Monday 27 March 2023

'Let other pens dwell on misery and grief' - a joyous ensemble performance of Jonathan Dove's Mansfield Park from RNCM Opera

Jonathan Dove - Mansfield Park - RNCM Opera (Photo Robin Clewley)
Jonathan Dove - Mansfield Park - RNCM Opera (Photo Robin Clewley)

Jonathan Dove: Mansfield Park; director Stephen Barlow, conductor Lee Reynolds, RNCM Opera; Royal Northern College of Music
Reviewed 26 March 2023

A young cast brings the operatic Mansfield Park to life in an engaging & ultimately moving production that placed Austen herself at its centre

Jonathan Dove's orchestral adaptation of his 2011 opera Mansfield Park (originally written for soloists and piano duet) debuted at The Grange Festival in 2017 [see my review]. With its cast of youthful characters, and a Mozartian-sized orchestra, the work makes a good fit for music colleges and the Royal Northern College of Music (RNCM) planned a production in 2020. Two months into rehearsals director Stephen Barlow and the cast came to a halt and the production was shelved. Amazingly it has been resuscitated.

On Sunday 26 March, Jonathan Dove and Alasdair Middleton's Mansfield Park opened at the RNCM as part of the college's 50th anniversary celebrations.

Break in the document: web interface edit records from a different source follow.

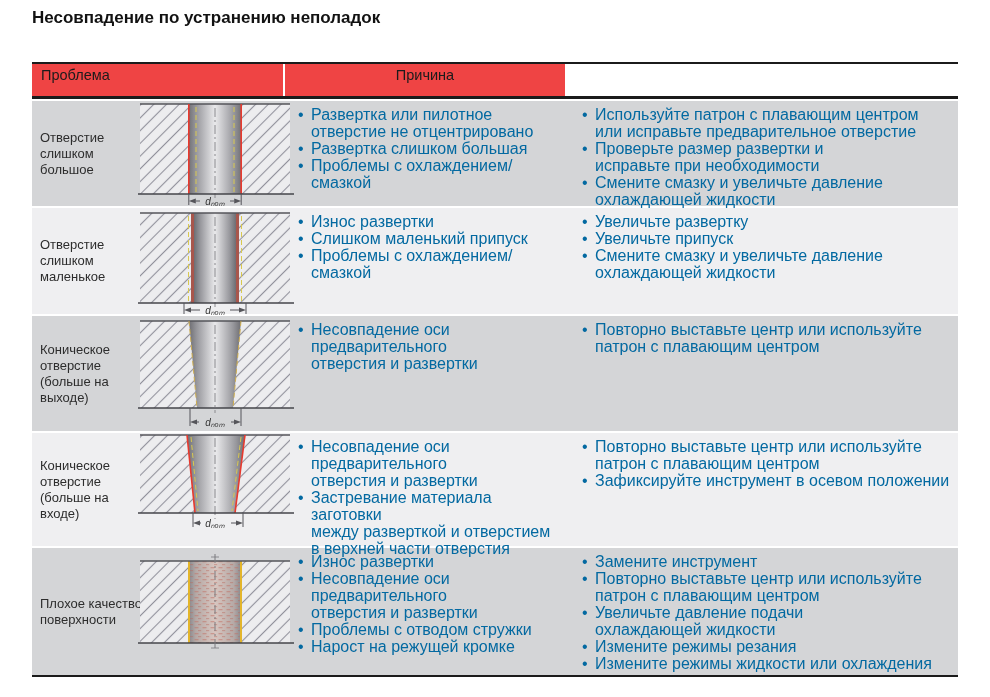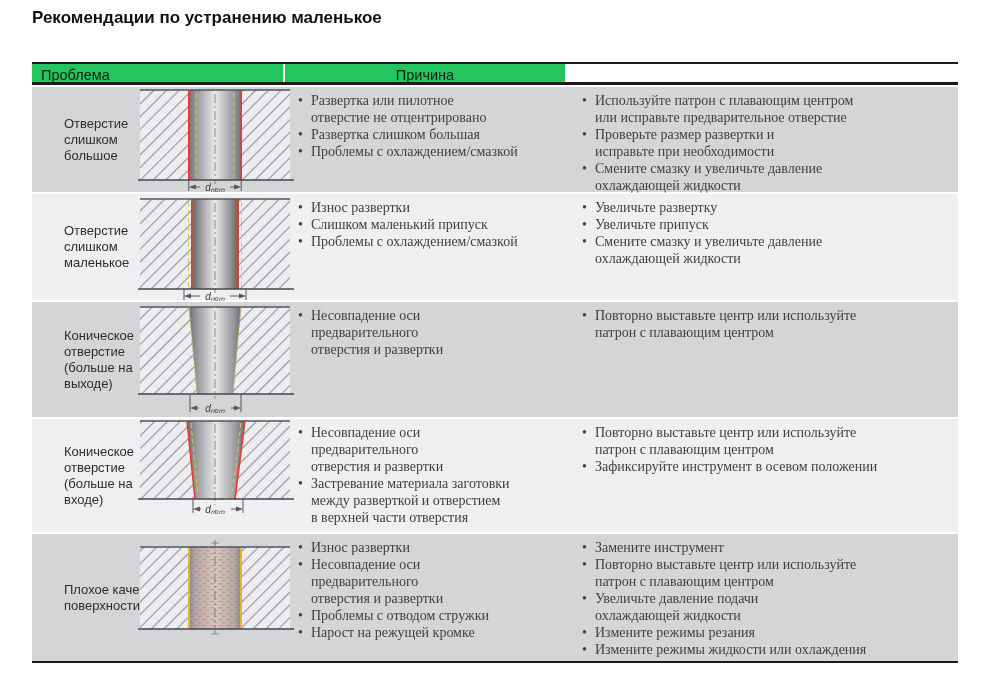--- a/index.html
+++ b/index.html
@@ -1,42 +1,42 @@
 <!DOCTYPE html>
 <html><head>
 <meta charset="utf-8">
 <style>
   html,body{margin:0;padding:0;background:#ffffff;}
   body{width:990px;height:697px;position:relative;font-family:"Liberation Sans",sans-serif;color:#2e2e2e;}
   .page-title{position:absolute;left:32px;top:8px;font-size:17px;font-weight:bold;color:#121212;}
   .tbl{position:absolute;left:32px;top:62px;width:926px;}
   .thead{display:flex;gap:2px;background:#ffffff;border-top:2px solid #1b1b1b;border-bottom:3px solid #1b1b1b;}
-  .th{background:#22c55e;height:18px;line-height:22px;font-size:14.5px;color:#1b1b1b;box-sizing:border-box;}
+  .th{background:#ef4444;height:32px;line-height:22px;font-size:14.5px;color:#1b1b1b;box-sizing:border-box;}
   .th-problem{width:251px;padding-left:9px;}
   .th-cause{width:280px;text-align:center;}
   .th-solution{flex:1;text-align:center;}
   .row{display:flex;margin-top:2px;}
   .row-odd{background:#D4D5D7;}
   .row-even{background:#EFEFF1;}
   .r1{height:105px;}.r2{height:106px;}.r3{height:115px;}.r4{height:113px;}.r5{height:127px;}
-  .cell{box-sizing:border-box;padding-left:24px;}
+  .cell{box-sizing:border-box;}
   .cell-problem{width:253px;position:relative;display:flex;align-items:center;}
   .p-label{width:106px;padding-left:8px;font-size:13px;line-height:16px;color:#2d2d2d;}
   svg.diagram{position:absolute;left:106px;top:0;overflow:visible;display:block;}
   .cell-cause{width:284px;padding:5px 8px 4px 12px;}
   .cell-solution{flex:1;padding:5px 8px 12px 12px;}
   ul.blist{margin:0;padding:0;list-style:none;}
-  .blist li{position:relative;padding-left:14px;font-size:14px;line-height:17px;white-space:pre-line;color:#404040;font-family:Liberation Serif, serif;}
+  .blist li{position:relative;padding-left:14px;font-size:16px;line-height:17px;white-space:pre-line;color:#0369a1;}
   .blist li::before{content:"\2022";position:absolute;left:1px;top:0;}
   .bottom-rule{height:2px;background:#1b1b1b;}
 </style>
 </head>
 <body>
 
-<div class="page-title">Рекомендации по устранению маленькое</div>
+<div class="page-title">Несовпадение по устранению неполадок</div>
 
 <div class="tbl">
 
   <div class="thead">
     <div class="th th-problem">Проблема</div>
     <div class="th th-cause">Причина</div>
   </div>
 
   <div class="row row-odd r1">
     <div class="cell cell-problem">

Lee Reynolds conducted, Stephen Barlow directed, with designs by Yannis Thavoris, lighting by Jason Taylor, choreography by Bethan Rhys William. Olivia Tringham was Fanny Price, Rebecca Anderson was Lady Bertram, Jonathan Hill was Sir Thomas Bertram, Jessica Hopkins was Maria Bertram, Sarah Winn was Julia Bertram, Conrad Chatterton was Edmund Bertram, Christina Orjis was Aunt Norris, Anusha Bobby was Mary Crawford, Henry Strutt was Henry Crawford, and Liam Forrest was Mr Rushworth. The cast was largely new for 2023, with Olivia Tringham (Fanny) and Christina Orjis (Aunt Norris) returning from 2020.

Jonathan Dove: Mansfield Park - Olivia Tringham - RNCM Opera (Photo Robin Clewley)
Jonathan Dove: Mansfield Park - Olivia Tringham - RNCM Opera (Photo Robin Clewley)

Thavoris' set was based around elements of a circular neo-classical room into which extra elements could be moved to suggest gardens, grottoes and even a ship for Sir Thomas' journey. Almost in the dead centre of the circle was Olivia Tringham's Fanny, sitting at a small round table (evidently inspired by the one at Chawton where, amidst the disturbances of family life, Jane Austen wrote her novels). At the end of the opera, the link was directly made between Fanny's writing and the novel Mansfield Park. One of the strengths of Dove and Middleton's version of the story is that it gives Fanny the sort of inner life that she has in the book, without 'livening her up'.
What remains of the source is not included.